Invitation au voyage en forme de miroir inversé

Sandrine Bonnaire est au cinéma une respiration, un ovni dans le bon sens du terme qui nous rappelle que jouer juste, soit au plus près des émotions, est possible. Elle revient dans « Prendre le large », plus grave, loin de l’exubérance jouissive de « Confidences trop intimes », où elle se confiait sans retenue à un Fabrice Luchini mi tétanisé mi fasciné, en psy dépassé par la tournure atypique de ces séances sur divan organisées.

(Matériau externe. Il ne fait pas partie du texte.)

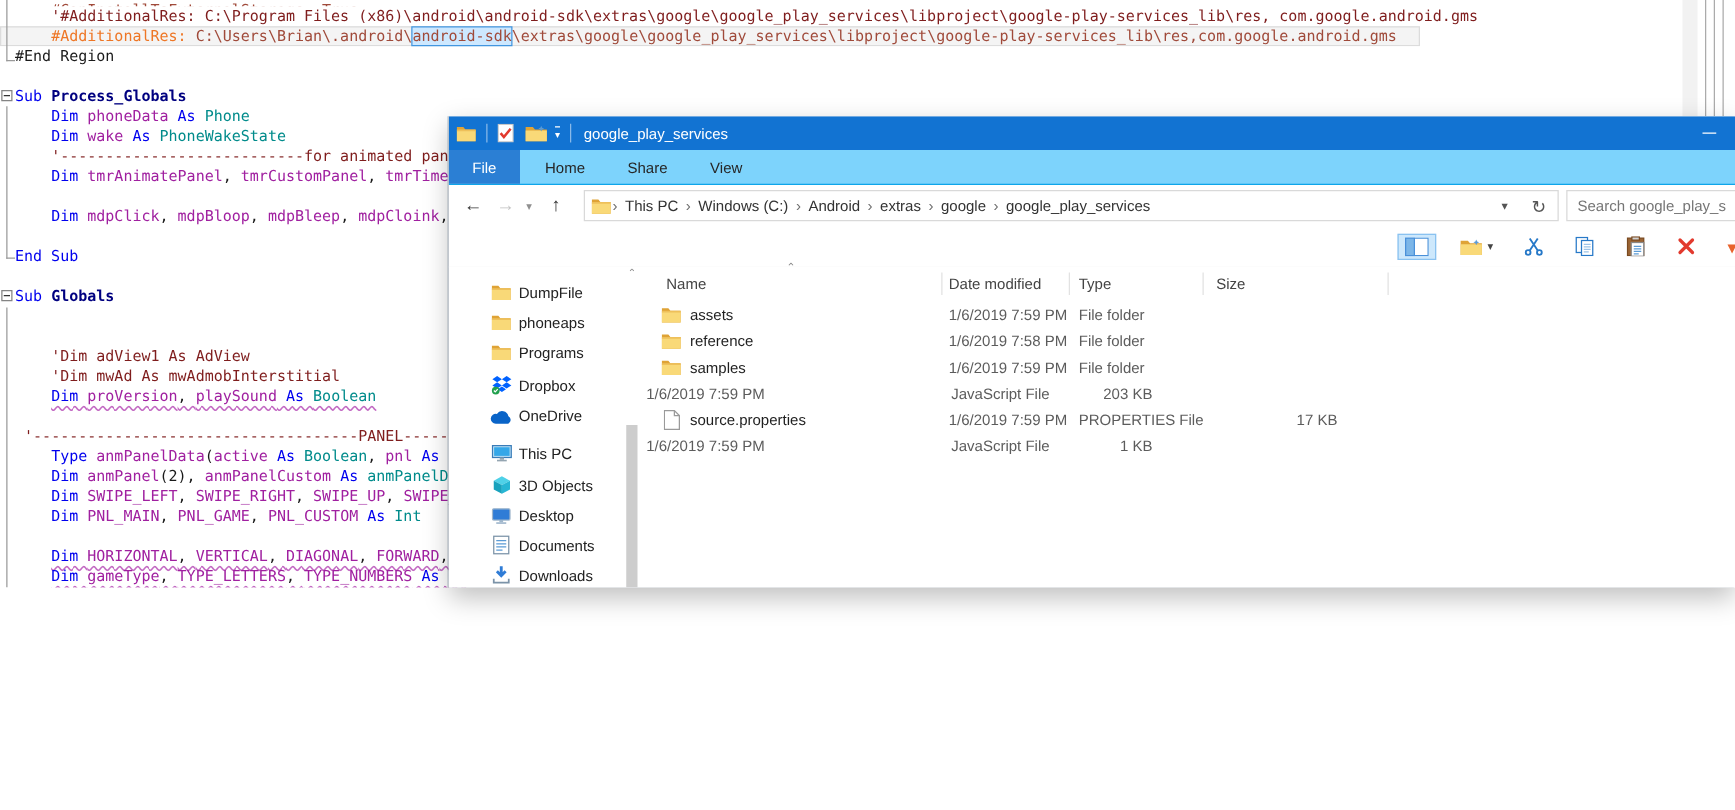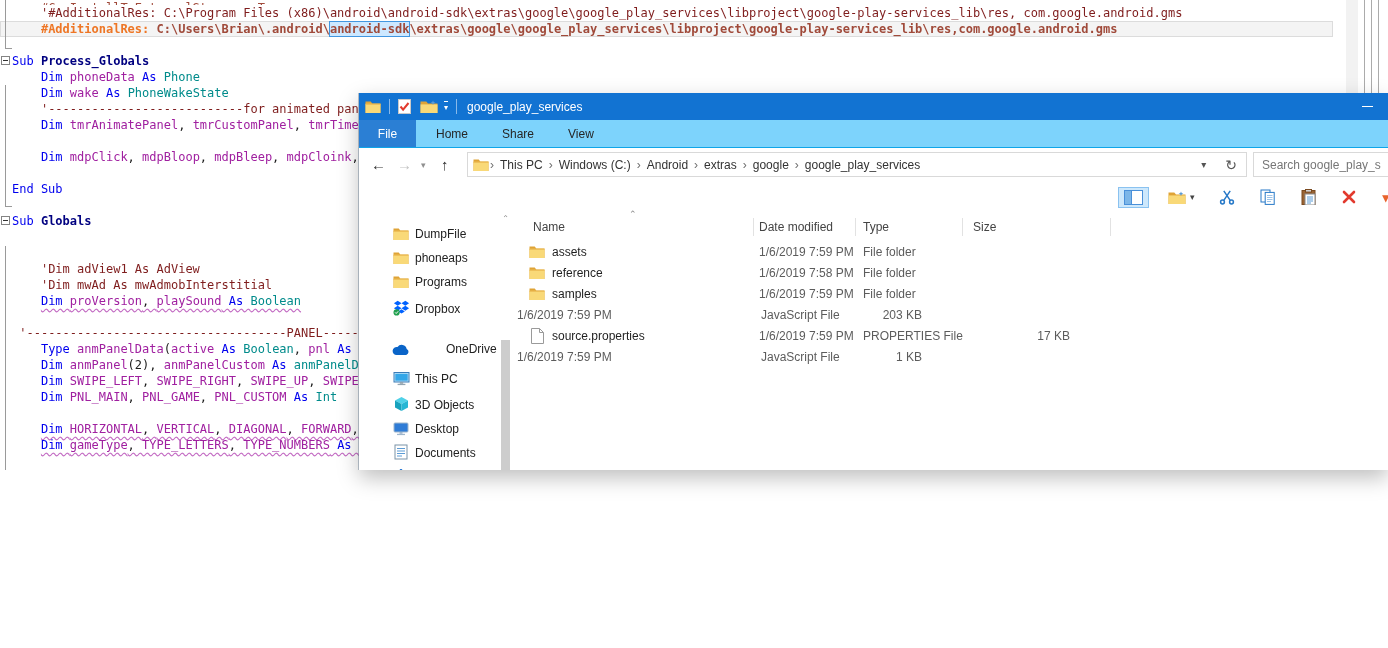"#AdditionalRes:" .code-line.hl { font-weight: bold -> none; width: 1333px -> 1136px }
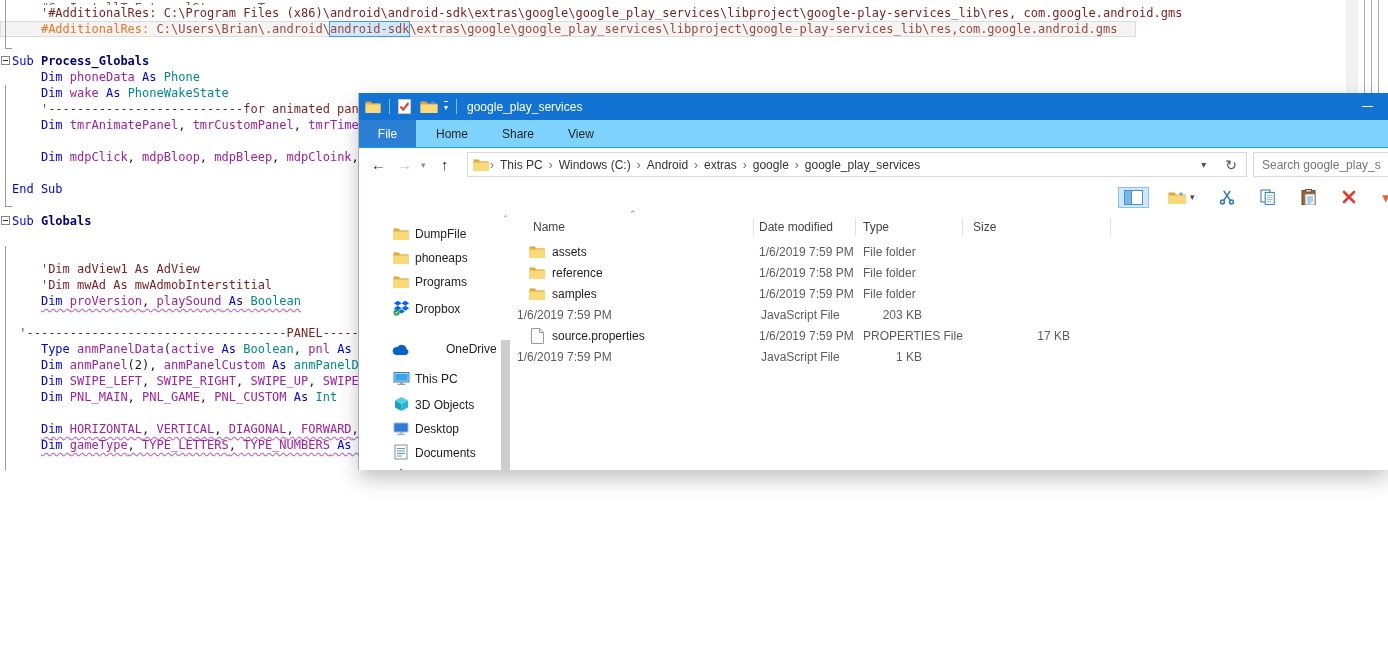"#End Region" div.code-line { html: none -> <div><span><span><span>#End Region</span></span></span></div> }
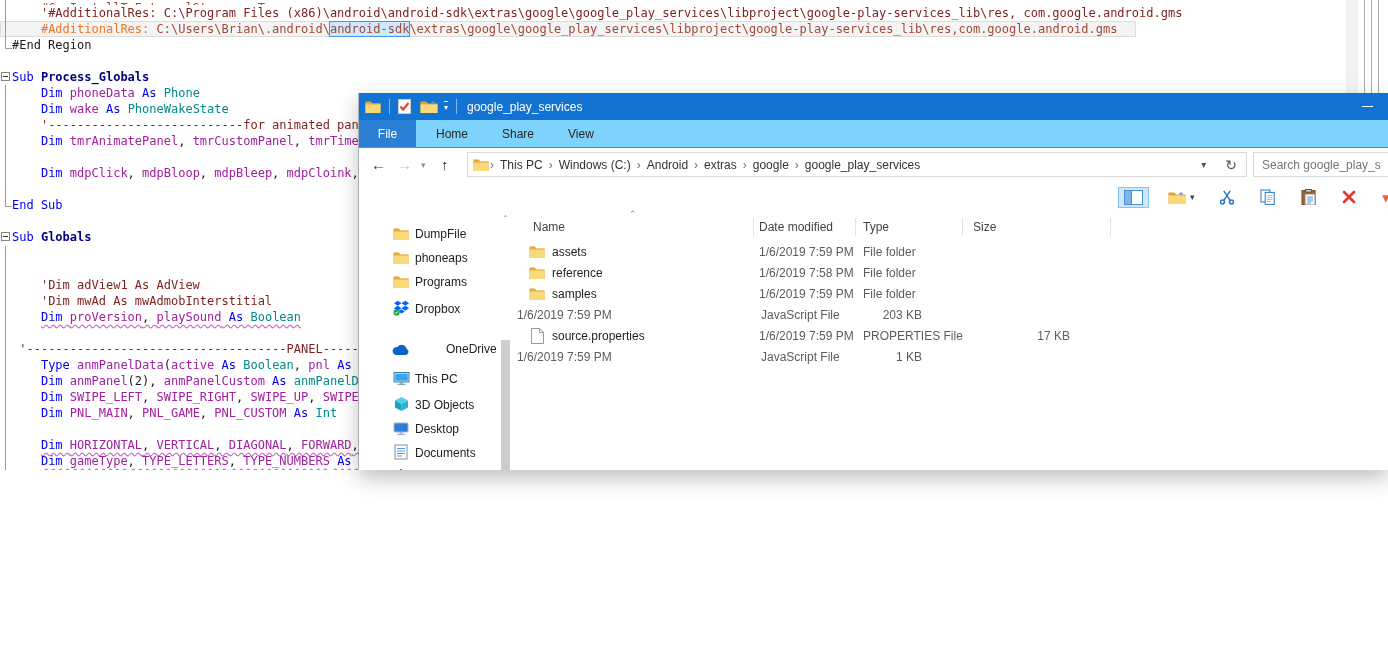"OneDrive" div.nav-item { gap: 31px -> none; margin-top: 16px -> 0 }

Dans le dernier film de Gaël Morel, l’actrice campe une ouvrière contrainte soit au licenciement après des années de bons et loyaux services soit au reclassement à travers une filiale délocalisée au Maroc.

C’est sans broncher qu’Edith choisira la seconde option, devant les yeux ébahis de la responsable des ressources humaines lui conseillant vivement de se résoudre plutôt à toucher ses indemnités.

Etre seule, sans travail, ne constitue pas une option enviable pour cette quinquagénaire en mal d’un quotidien construit et riche d’interactions. Ce sera le Maroc ou rien.

Cet appel du large se changera en sables mouvants, mais viendra bientôt remuer en creux les tréfonds d’une quête de soi : la mer devient alors un miroir inversé, d’une relation mère-fils, échouée sur le roc de la distanciation, d’une quête de l’ailleurs et de semblables alors même qu’on la renvoie sans cesse à son identité première, en tant qu’étrangère.

Un film intéressant pour sa dimension initiatique voire cathartique, où l’expérimentation mène à la raison pour peu que l’affectif s’en mêle.